Unexplained Infertility (UI) is a complex condition of elusive etiology, where the interplay between immune dysregulation and metabolic disturbances remains poorly understood. We hypothesized that gut microbiota-derived metabolites act as central modulators of the systemic immune and metabolic balance in UI patients. We employed an integrated multiomics approach, combining metabolomics, gut microbiome analysis, and immune profiling, in a cross sectional discovery cohort (47 UI patients and 53 healthy controls), and validated key findings in an independent cohort (37 UI patients and 39 healthy controls).
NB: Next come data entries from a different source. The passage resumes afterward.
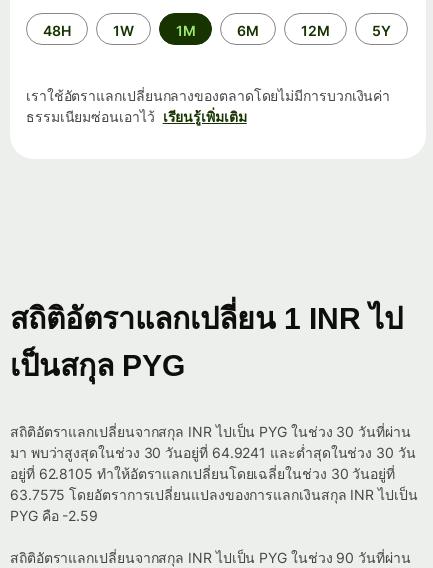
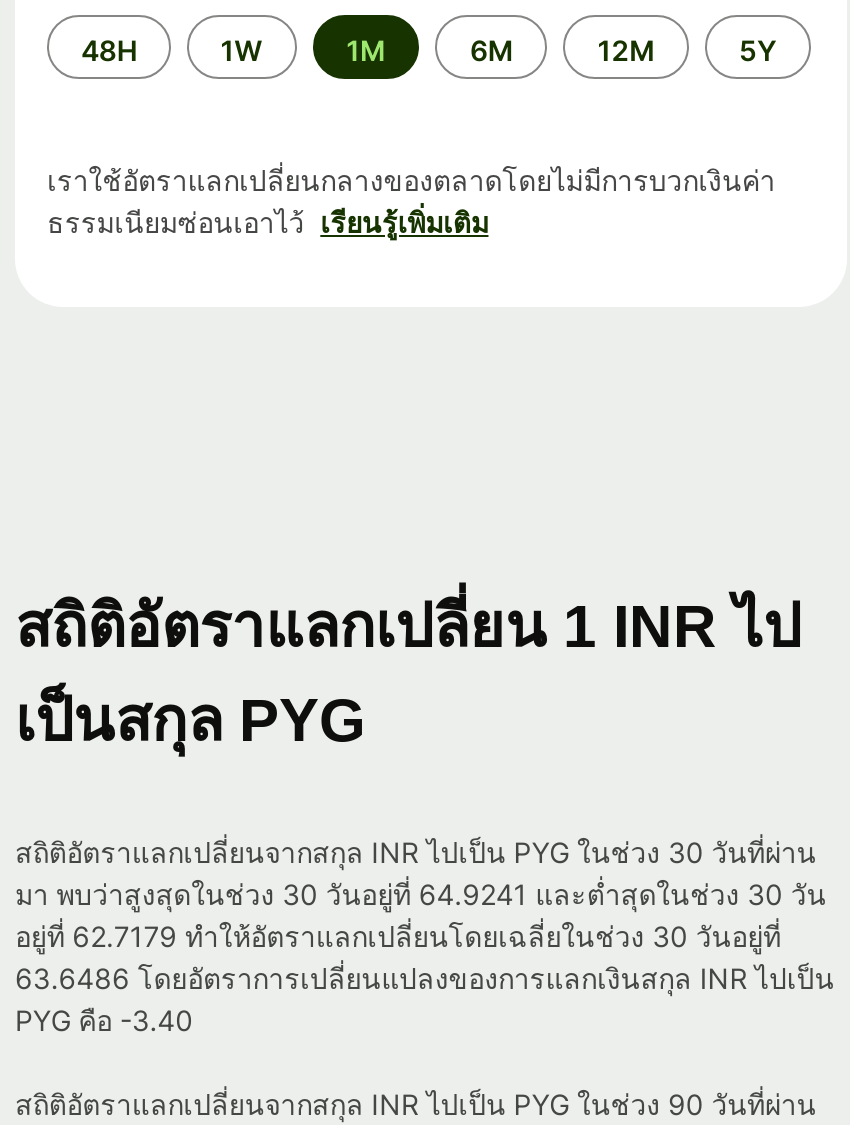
- อยู่ที่ 62.8105 ทำให้อัตราแลกเปลี่ยนโดยเฉลี่ยในช่วง 30 วันอยู่ที่
+ อยู่ที่ 62.7179 ทำให้อัตราแลกเปลี่ยนโดยเฉลี่ยในช่วง 30 วันอยู่ที่

- 63.7575 โดยอัตราการเปลี่ยนแปลงของการแลกเงินสกุล INR ไปเป็น
+ 63.6486 โดยอัตราการเปลี่ยนแปลงของการแลกเงินสกุล INR ไปเป็น

- PYG คือ -2.59
+ PYG คือ -3.40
Our findings demonstrated that UI patients exhibited a proinflammatory Th1-dominant immune profile, marked by elevated proinflammatory cytokines and reduced anti-inflammatory IL-10. This immune imbalance was accompanied by a deficiency in protective gut-derived secondary metabolites, notably secondary bile acids and phenylpropanoic acid. Furthermore, gut microbiota analysis revealed significant dysbiosis (increased pathogenic taxa and decreased beneficial microbes) and a functional deficiency in the aromatic amino acid metabolism gene cluster, explaining the observed metabolite scarcity. Mechanistically, in vitro assays and network pharmacology indicated that these metabolites directly modulate the Th1/Th2 immune balance by regulating a core host network centered on TNF, PPARG, and PTGS2. In summary, our data reveal the role of a novel gut microbiota-metabolite-immune axis in UI pathophysiology, where a deficiency in protective gut-derived secondary metabolites contributes directly to systemic immune dysregulation and a proinflammatory state. These metabolites serve as potential candidates for future evaluation and represent promising therapeutic targets for interventions to restore immune homeostasis in UI patients.